Re: [RFC PATCH 5/6] sched/fair: Select an energy-efficient CPU on task wake-up
From: Joel Fernandes
Date: Thu Mar 22 2018 - 16:19:10 EST
On Thu, Mar 22, 2018 at 11:06 AM, Patrick Bellasi
<patrick.bellasi@xxxxxxx> wrote:
[..]
>> > +static inline bool wake_energy(struct task_struct *p, int prev_cpu)
>> > +{
>> > + struct sched_domain *sd;
>> > +
>> > + if (!static_branch_unlikely(&sched_energy_present))
>> > + return false;
>> > +
>> > + sd = rcu_dereference_sched(cpu_rq(prev_cpu)->sd);
>> > + if (!sd || sd_overutilized(sd))
>>
>> Shouldn't you check for the SD_ASYM_CPUCAPACITY flag here?
>
> I think that should be already covered by the static key check
> above...
>
I understand there is an assumption like that but I was wondering if
its more future proof for checking it explicity. I am Ok if everyone
thinks its a valid assumption...
>>
>> > + return false;
>> > +
>> > + return true;
>> > +}
>> > +
>> > /*
>> > * select_task_rq_fair: Select target runqueue for the waking task in domains
>> > * that have the 'sd_flag' flag set. In practice, this is SD_BALANCE_WAKE,
>> > @@ -6529,18 +6583,22 @@ static int
>> > select_task_rq_fair(struct task_struct *p, int prev_cpu, int sd_flag, int wake_flags)
>> > {
>> > struct sched_domain *tmp, *affine_sd = NULL, *sd = NULL;
>> > + struct sched_domain *energy_sd = NULL;
>> > int cpu = smp_processor_id();
>> > int new_cpu = prev_cpu;
>> > - int want_affine = 0;
>> > + int want_affine = 0, want_energy = 0;
>> > int sync = (wake_flags & WF_SYNC) && !(current->flags & PF_EXITING);
>> >
>> > + rcu_read_lock();
>> > +
>> > if (sd_flag & SD_BALANCE_WAKE) {
>> > record_wakee(p);
>> > + want_energy = wake_energy(p, prev_cpu);
>> > want_affine = !wake_wide(p) && !wake_cap(p, cpu, prev_cpu)

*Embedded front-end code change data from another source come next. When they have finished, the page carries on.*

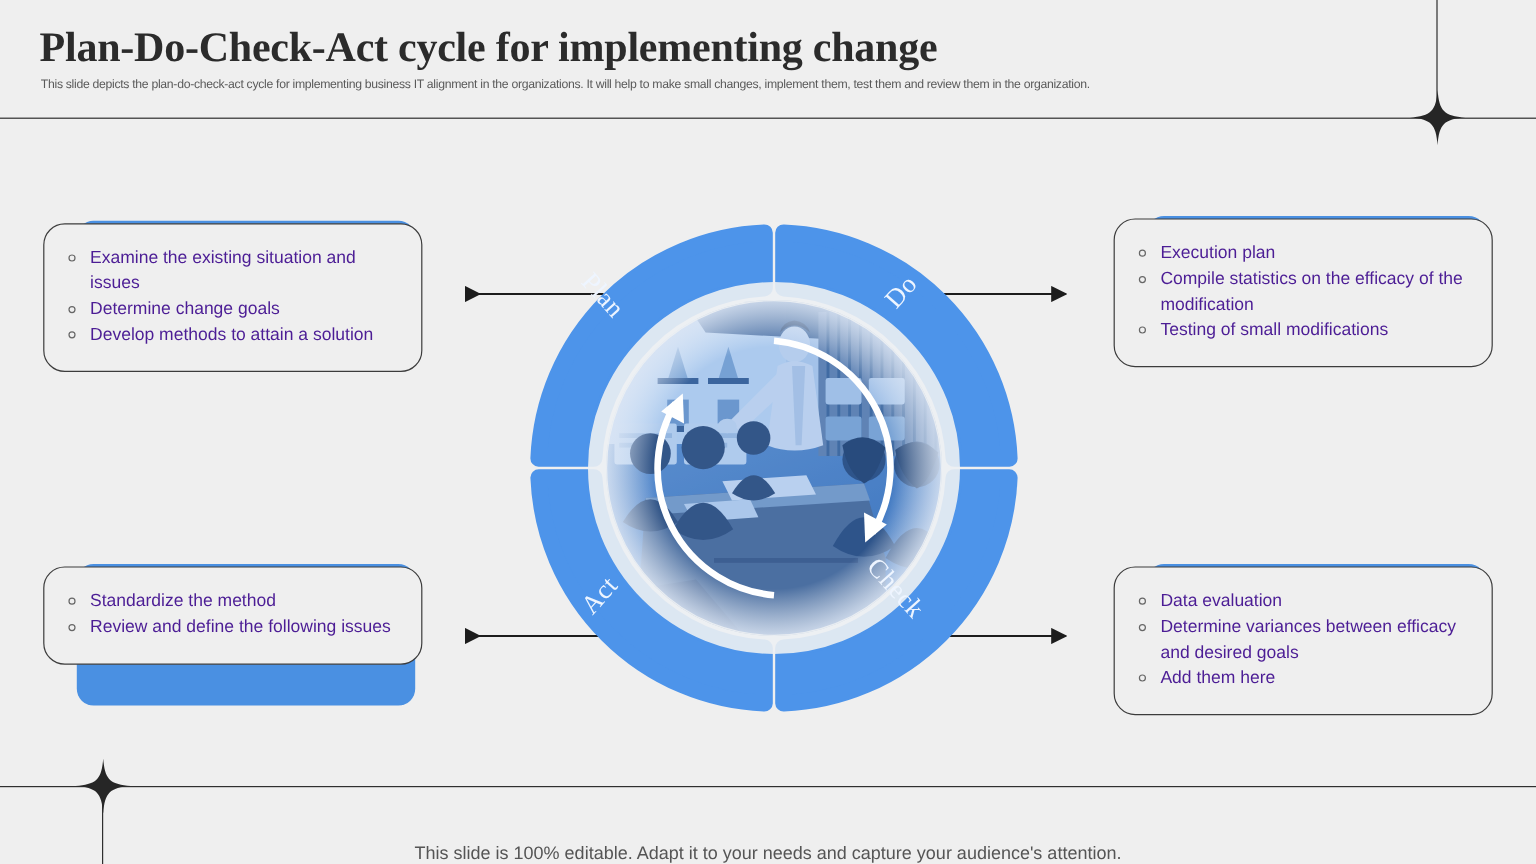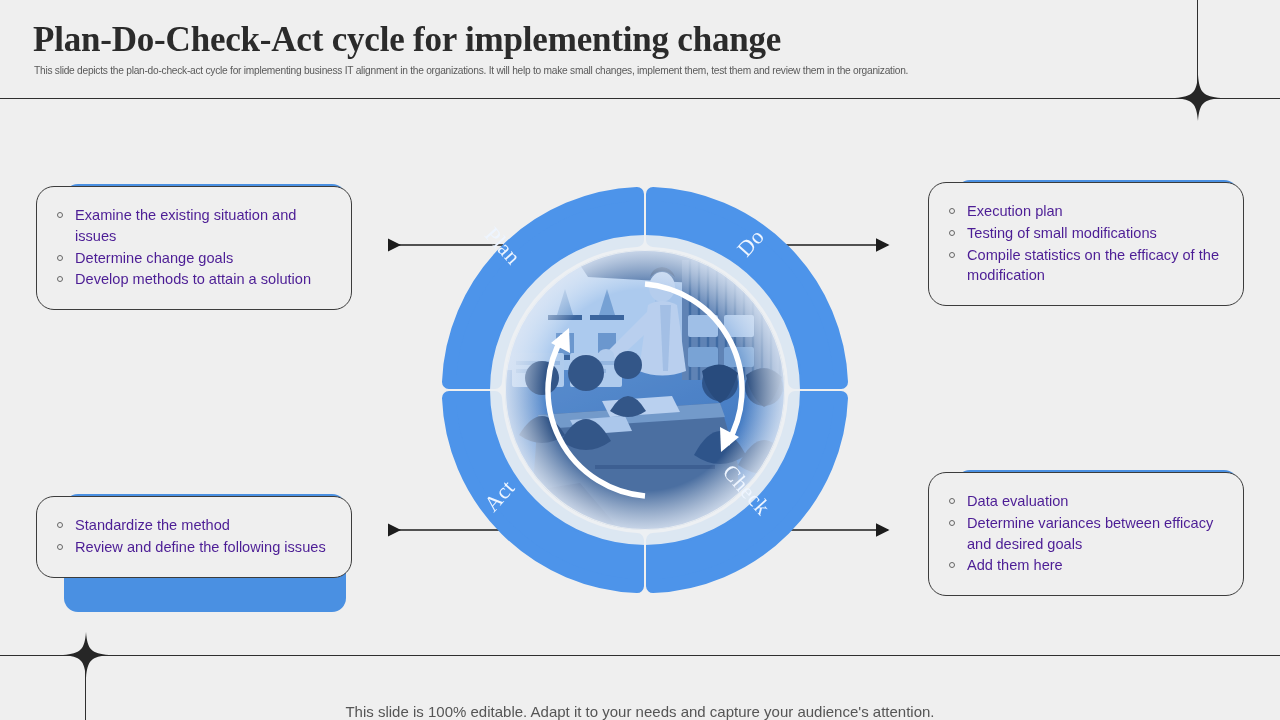--- a/index.html
+++ b/index.html
@@ -70,21 +70,21 @@
   }
   .bullets li .bl-dot {
     position: absolute; left: 8px; top: 7px;
     width: 6px; height: 6px;
     border: 1.2px solid #666;
     border-radius: 50%;
   }
 
   .pos-tl { left: 36px;  top: 178px; width: 316px; height: 118px; }
   .pos-tr { left: 928px; top: 174px; width: 316px; height: 124px; }
-  .pos-bl { left: 36px;  top: 488px; width: 368px; height: 118px; }
+  .pos-bl { left: 36px;  top: 464px; width: 368px; height: 118px; }
   .pos-br { left: 928px; top: 464px; width: 316px; height: 124px; }
 
   
   #cycle { position: absolute; left: 420px; top: 165px; width: 450px; height: 450px; }
   .arc-label {
     position: absolute;
     color: #eef5ff;
     font-family: "Liberation Serif", serif;
     font-size: 22px;
     font-weight: 400;
@@ -327,22 +327,22 @@
         <li><span class="bl-dot"></span><span>Develop methods to attain a solution</span></li>
       </ul>
     </div>
   </div>
 
   <div class="card-wrap pos-tr">
     <div class="card-shadow"></div>
     <div class="card">
       <ul class="bullets">
         <li><span class="bl-dot"></span><span>Execution plan</span></li>
+        <li><span class="bl-dot"></span><span>Compile statistics on the efficacy of the modification</span></li>
         <li><span class="bl-dot"></span><span>Testing of small modifications</span></li>
-        <li><span class="bl-dot"></span><span>Compile statistics on the efficacy of the modification</span></li>
       </ul>
     </div>
   </div>
 
   <div class="card-wrap pos-bl">
     <div class="card-shadow"></div>
     <div class="card">
       <ul class="bullets">
         <li><span class="bl-dot"></span><span>Standardize the method</span></li>
         <li><span class="bl-dot"></span><span>Review and define the following issues</span></li>

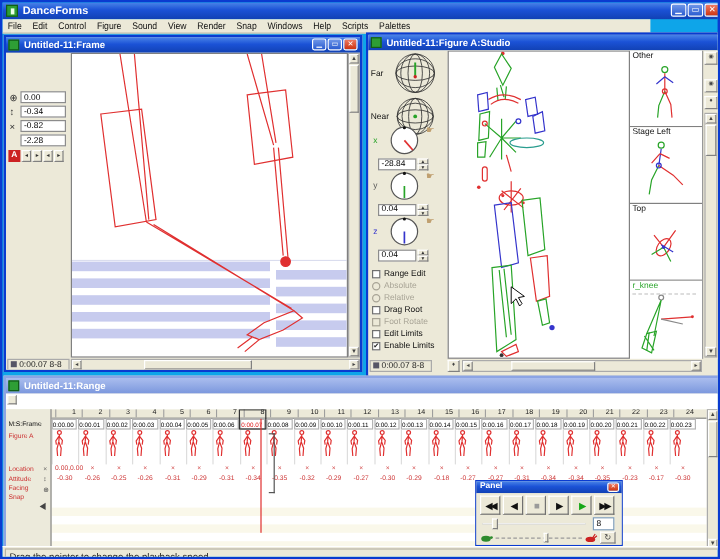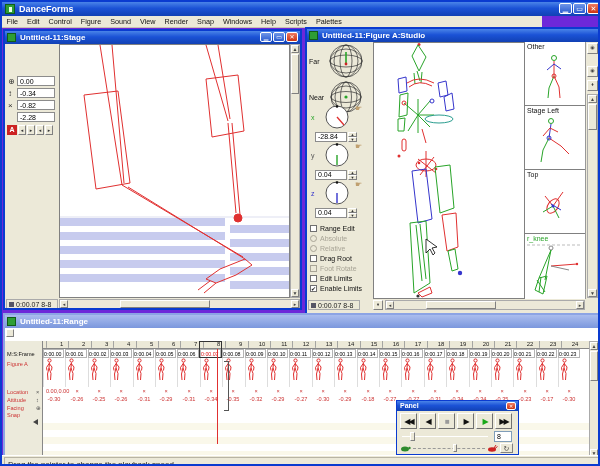--- a/index.html
+++ b/index.html
@@ -1,17 +1,17 @@
 <!DOCTYPE html>
 <html><head>
 <meta charset="utf-8">
 <style>
   html,body{margin:0;padding:0;background:#555;}
   *{box-sizing:border-box;font-family:"Liberation Sans","DejaVu Sans",sans-serif;}
-  #screen{position:relative;width:600px;height:466px;background:#6d28d9;overflow:hidden;border:2px solid #0a3bd0;}
+  #screen{position:relative;width:600px;height:466px;background:#0ea5e9;overflow:hidden;border:2px solid #0a3bd0;}
   
   .apptb{position:absolute;left:0;top:0;width:600px;height:14px;background:linear-gradient(180deg,#4a84e8,#1b52d6 45%,#1141b4);color:#fff;font-size:9px;font-weight:bold;line-height:14px;}
   .apptb .ttl{position:absolute;left:17px;top:0;}
   .appicon{position:absolute;left:3px;top:2px;width:10px;height:10px;background:#2e9e35;border:1px solid #115c18;}
   .appicon:after{content:"";position:absolute;left:3px;top:2px;width:3px;height:5px;background:#eaffea;}
   .capbtns{position:absolute;right:2px;top:1px;display:flex;gap:1px;}
   .cb{width:13px;height:11px;border:1px solid #fff;border-radius:2px;background:linear-gradient(180deg,#6f96e8,#2b5cd0);color:#fff;font-size:7px;line-height:9px;text-align:center;}
   .cb.close{background:linear-gradient(180deg,#ee7a62,#cc3311);}
   .wtb{position:absolute;left:0;top:0;right:0;height:13px;background:linear-gradient(180deg,#4a84e8,#1b52d6 45%,#1141b4);color:#fff;font-size:8px;font-weight:bold;line-height:13px;white-space:nowrap;overflow:hidden;}
   .wtb.inactive{background:linear-gradient(180deg,#aabdee,#7b97dd);}
@@ -91,21 +91,21 @@
       <div class="cb">▭</div>
       <div class="cb close">✕</div>
     </div>
   </div>
 
   <div id="menubar"><span class="mi">File</span><span class="mi">Edit</span><span class="mi">Control</span><span class="mi">Figure</span><span class="mi">Sound</span><span class="mi">View</span><span class="mi">Render</span><span class="mi">Snap</span><span class="mi">Windows</span><span class="mi">Help</span><span class="mi">Scripts</span><span class="mi">Palettes</span></div>
 
   <div class="win" style="left:1px;top:27px;width:299px;height:281px;">
     <div class="wtb">
       <div class="wicon"></div>
-      <div class="ttl">Untitled-11:Stage</div>
+      <div class="ttl">Untitled-11:Frame</div>
       <div class="wcap">
         <div class="wcb">▁</div>
         <div class="wcb">▭</div>
         <div class="wcb close">✕</div>
       </div>
     </div>
     <div class="wbody">
 
       <div class="fieldrow" style="left:3px;top:32px;">
         <span class="fglyph">⊕</span>

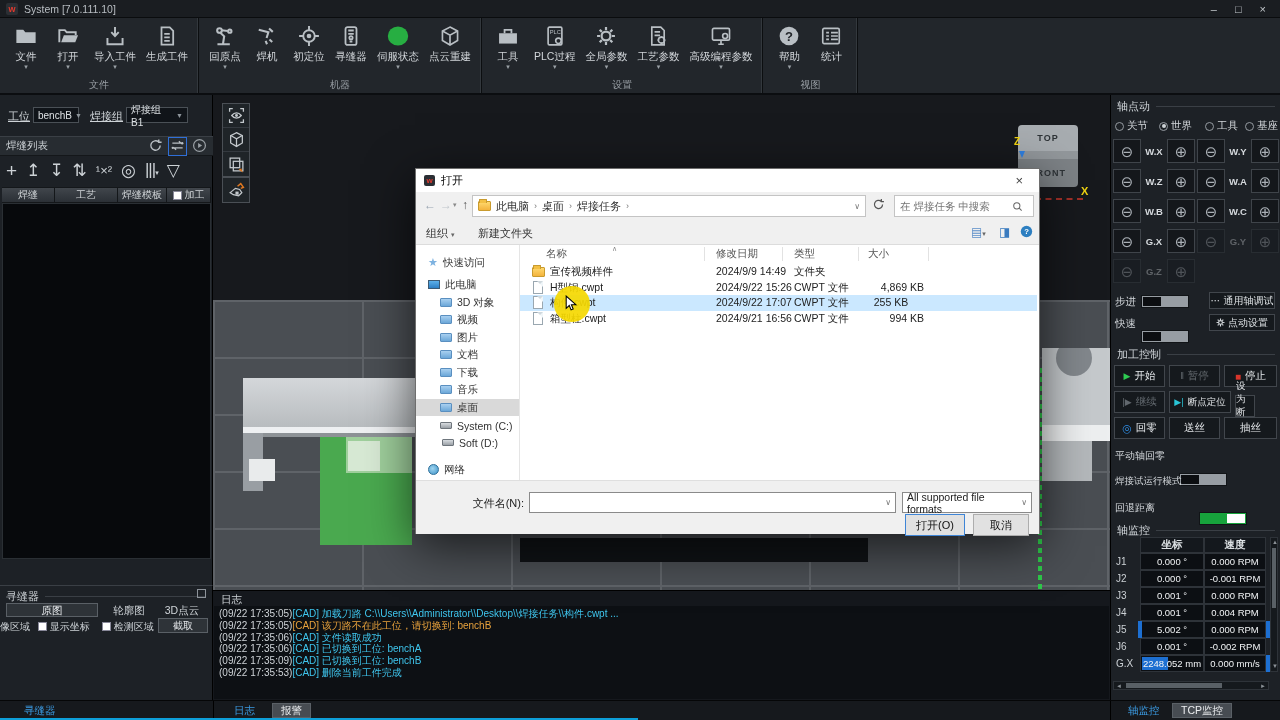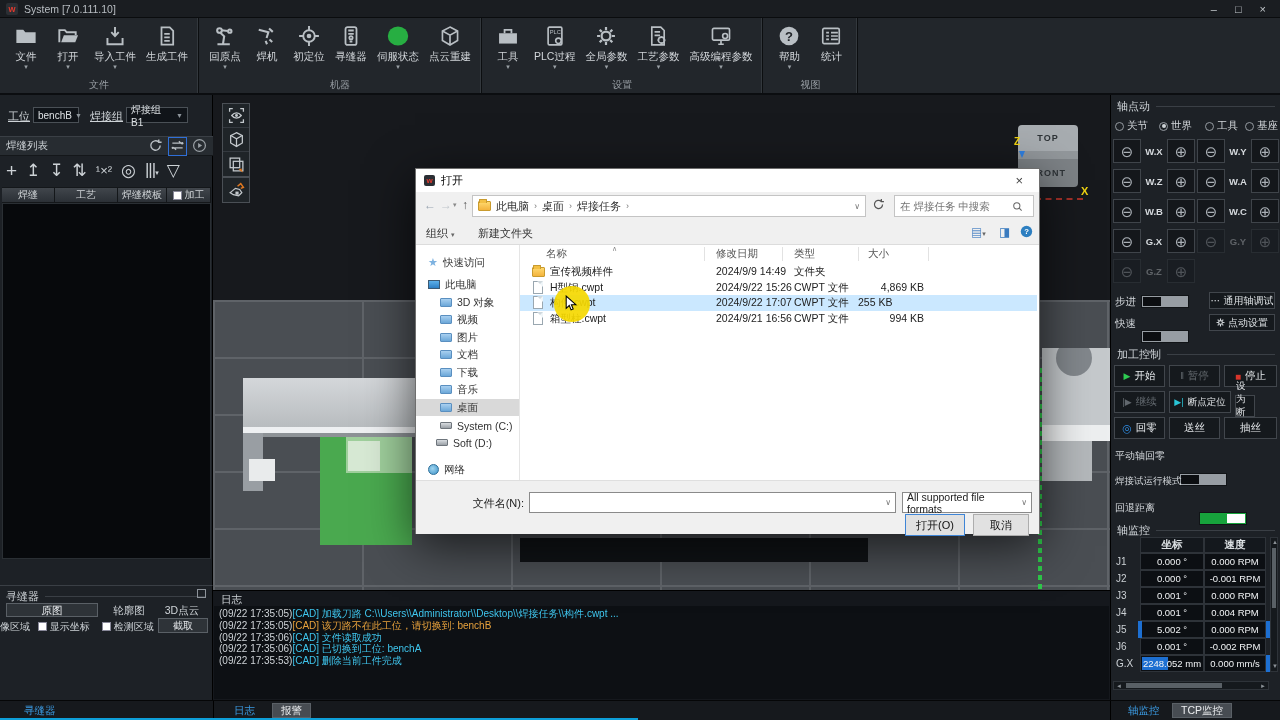--- a/index.html
+++ b/index.html
@@ -517,20 +517,21 @@
   </div>
 </div>
 
 <div class="abs logpanel">
   <span class="abs" style="left:8px;top:2px;font-size:10.5px;color:#ced3d7">日志</span>
   <div class="logbody">
     <div class="le cyan"><span class="t">(09/22 17:35:05)</span><span class="m"><span>[CAD]</span><span> 加载刀路 C:\\Users\\Administrator\\Desktop\\焊接任务\\构件.cwpt ...</span></span></div>
     <div class="le orange"><span class="t">(09/22 17:35:05)</span><span class="m"><span>[CAD]</span><span> 该刀路不在此工位，请切换到: benchB</span></span></div>
     <div class="le cyan"><span class="t">(09/22 17:35:06)</span><span class="m"><span>[CAD]</span><span> 文件读取成功</span></span></div>
     <div class="le cyan"><span class="t">(09/22 17:35:06)</span><span class="m"><span>[CAD]</span><span> 已切换到工位: benchA</span></span></div>
+    <div class="le cyan"><span class="t">(09/22 17:35:09)</span><span class="m"><span>[CAD]</span><span> 已切换到工位: benchB</span></span></div>
     <div class="le cyan"><span class="t">(09/22 17:35:53)</span><span class="m"><span>[CAD]</span><span> 删除当前工件完成</span></span></div>
   </div>
 </div>
 
 <div class="abs rightpanel">
   <div class="abs sec-ttl" style="left:6px;top:4px;width:158px">
       <span>轴点动</span>
     </div>
 
   <div class="abs radio" style="left:4px;top:24px">
@@ -875,21 +876,21 @@
         <span>音乐</span>
       </div>
     <div class="sbitem sel" style="top:154px;padding-left:24px">
         <span class="si si-fold"></span>
         <span>桌面</span>
       </div>
     <div class="sbitem" style="top:172px;padding-left:24px">
         <span class="si si-drive"></span>
         <span>System (C:)</span>
       </div>
-    <div class="sbitem" style="top:189px;padding-left:20px">
+    <div class="sbitem" style="top:189px;padding-left:26px">
         <span class="si si-drive"></span>
         <span>Soft (D:)</span>
       </div>
     <div class="sbitem" style="top:216px;padding-left:12px">
         <span class="si si-net"></span>
         <span>网络</span>
       </div>
 
     <span class="abs" style="left:196px;top:0;font-size:7px;color:#888">∧</span>
     <div class="hdrcell" style="left:130px">名称</div>
@@ -913,21 +914,21 @@
       <span style="left:30px">H型钢.cwpt</span>
       <span style="left:196px">2024/9/22 15:26</span>
       <span style="left:274px">CWPT 文件</span>
       <span style="left:338px;width:66px;text-align:right">4,869 KB</span>
     </div>
     <div class="frow sel" style="top:50px">
       <span style="left:13px;top:1px" class="fico-file"></span>
       <span style="left:30px">构件.cwpt</span>
       <span style="left:196px">2024/9/22 17:07</span>
       <span style="left:274px">CWPT 文件</span>
-      <span style="left:338px;width:66px;text-align:left">255 KB</span>
+      <span style="left:338px;width:66px;text-align:center">255 KB</span>
     </div>
     <div class="frow" style="top:65.5px">
       <span style="left:13px;top:1px" class="fico-file"></span>
       <span style="left:30px">箱型柱.cwpt</span>
       <span style="left:196px">2024/9/21 16:56</span>
       <span style="left:274px">CWPT 文件</span>
       <span style="left:338px;width:66px;text-align:right">994 KB</span>
     </div>
 
     <div class="cursor-blob" style="left:138px;top:41px">

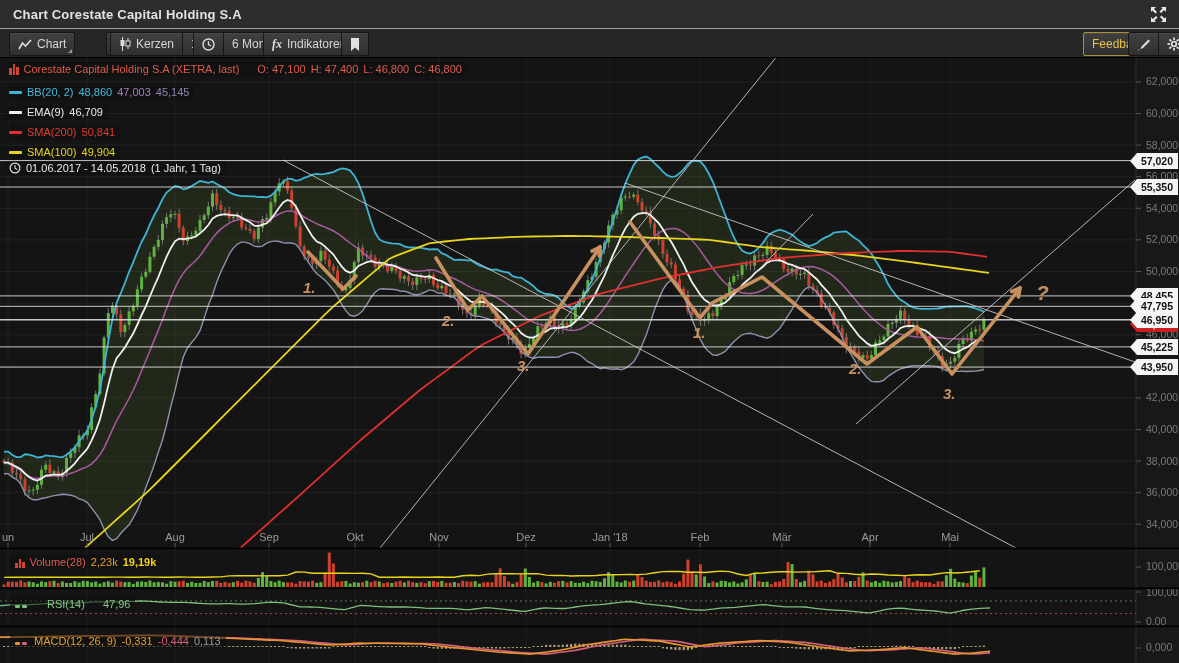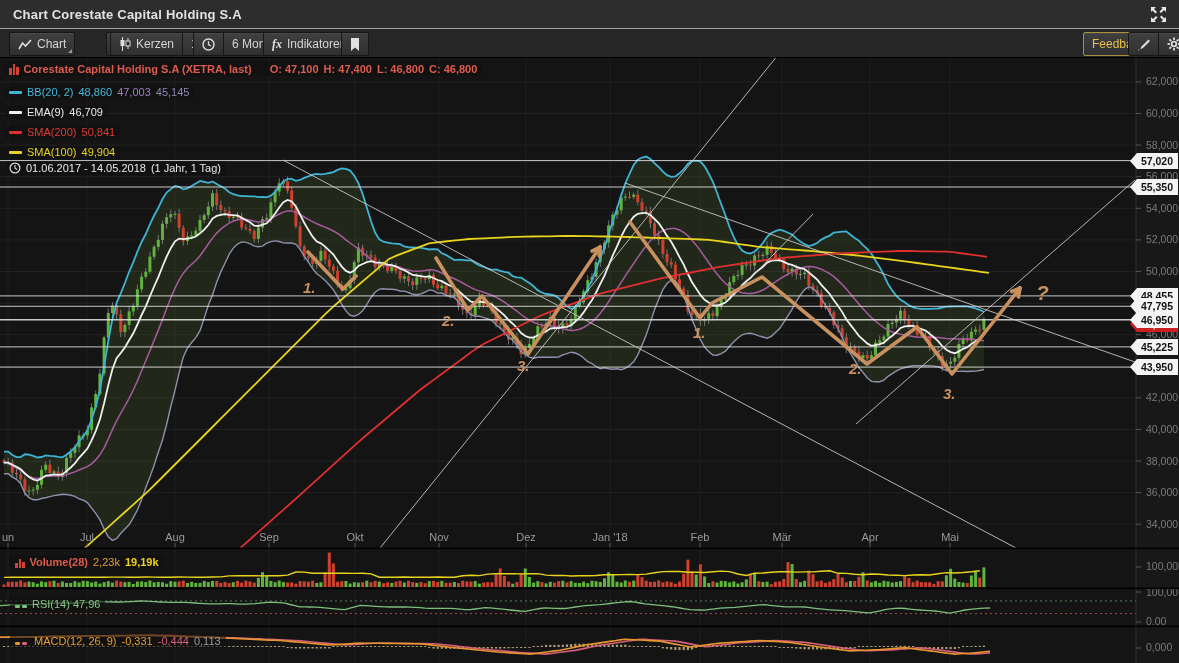--- a/index.html
+++ b/index.html
@@ -30,21 +30,21 @@
 
   
   .legend{position:absolute;left:6px;top:61px;z-index:20;}
   .lrow{display:block;margin-bottom:1px;}
   .lrow .pill{display:inline-flex;align-items:center;gap:5px;background:rgba(14,14,14,.55);
     padding:1px 5px 1px 3px;font-size:11px;line-height:11px;cursor:pointer;}
   .dash{display:inline-block;width:13px;height:3px;border-radius:1px;}
   .dash2{display:inline-block;width:5px;height:3px;border-radius:1px;margin-right:2px;}
   .mini-bars{display:inline-flex;align-items:flex-end;gap:1px;height:12px;}
   .mini-bars i{display:block;width:2.5px;background:#cf4435;}
-  .c-red{color:#df5b4e;font-weight:bold;} .c-cyan{color:#46b8dc;} .c-pur1{color:#a47ec0;} .c-pur2{color:#9184b4;}
+  .c-red{color:#df5b4e;} .c-cyan{color:#46b8dc;} .c-pur1{color:#a47ec0;} .c-pur2{color:#9184b4;}
   .c-white{color:#e9e9e9;} .c-sred{color:#e23c32;} .c-yel{color:#e8d421;text-align:right;} .c-org{color:#e8a030;}
   .c-pink{color:#d4607a;} .c-gray{color:#9a9a9a;} .c-grn{color:#83c883;}
   .c-volyel{color:#f0d417;font-weight:bold;}
   .gap{display:inline-block;width:8px;}
   .lower-legend{position:absolute;z-index:20;}
 </style>
 </head>
 <body>
 
 <div id="stage">
@@ -1365,21 +1365,21 @@
           <i style="height:5px"></i>
           <i style="height:9px"></i>
           <i style="height:6px"></i>
         </span>
       <span class="c-red">Volume(28)</span>
       <span class="c-org">2,23k</span>
       <span class="c-volyel">19,19k</span>
     </span>
   </div>
   <div class="lower-legend" style="left:10px;top:594px;">
-    <span class="pill" style="display:inline-flex;align-items:center;gap:3px;font-size:11px;background:rgba(14,14,14,.55);padding:1px 5px;">
+    <span class="pill" style="display:inline-flex;align-items:center;gap:18px;font-size:11px;background:rgba(14,14,14,.55);padding:1px 5px;">
       <span><span class="dash2" style="background:#7dbf7d"></span><span class="dash2" style="background:#7dbf7d"></span></span>
       <span class="c-grn">RSI(14)</span>
       <span class="c-grn">47,96</span>
     </span>
   </div>
   <div class="lower-legend" style="left:10px;top:631px;">
     <span class="pill" style="display:inline-flex;align-items:center;gap:5px;font-size:11px;background:rgba(14,14,14,.55);padding:1px 5px;">
       <span><span class="dash2" style="background:#e8952e"></span><span class="dash2" style="background:#d4607a"></span></span>
       <span class="c-org">MACD(12, 26, 9)</span>
       <span class="c-org">-0,331</span>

>> > - && cpumask_test_cpu(cpu, &p->cpus_allowed);
>> > + && cpumask_test_cpu(cpu, &p->cpus_allowed)
>> > + && !want_energy;
>> > }
>> >
>> > - rcu_read_lock();
>> > for_each_domain(cpu, tmp) {
>> > if (!(tmp->flags & SD_LOAD_BALANCE))
>> > break;
>> > @@ -6555,6 +6613,14 @@ select_task_rq_fair(struct task_struct *p, int prev_cpu, int sd_flag, int wake_f
>> > break;
>> > }
>> >
>> > + /*
>> > + * Energy-aware task placement is performed on the highest
>> > + * non-overutilized domain spanning over cpu and prev_cpu.
>> > + */
>> > + if (want_energy && !sd_overutilized(tmp) &&
>> > + cpumask_test_cpu(prev_cpu, sched_domain_span(tmp)))
>>
>> Shouldn't you check for the SD_ASYM_CPUCAPACITY flag here for tmp level?
>
> ... and this then should be covered by the previous check in
> wake_energy(), which sets want_energy.
Right, but in a scenario which probably doesn't exist today where we
have both SD_ASYM_CPUCAPACITY and !SD_ASYM_CPUCAPACITY domains in the
hierarchy for which want_energy = 1, I was thinking if its more future
proof to check it and not make assumptions...
>>
>> > + energy_sd = tmp;
>> > +
>> > if (tmp->flags & sd_flag)
>> > sd = tmp;
>> > else if (!want_affine)
>> > @@ -6586,6 +6652,8 @@ select_task_rq_fair(struct task_struct *p, int prev_cpu, int sd_flag, int wake_f
>> > if (want_affine)
>> > current->recent_used_cpu = cpu;
>> > }
>> > + } else if (energy_sd) {
>> > + new_cpu = find_energy_efficient_cpu(energy_sd, p, prev_cpu);
>>
>> Even if want_affine = 0 (want_energy = 1), we can have sd = NULL if
>> sd_flag and tmp->flags don't match. In this case we wont enter the EAS
>> selection path because sd will be = NULL. So should you be setting sd
>> = NULL explicitly if energy_sd != NULL , or rather do the if
>> (energy_sd) before doing the if (!sd) ?
>
> That's the same think I was also proposing in my reply to this patch.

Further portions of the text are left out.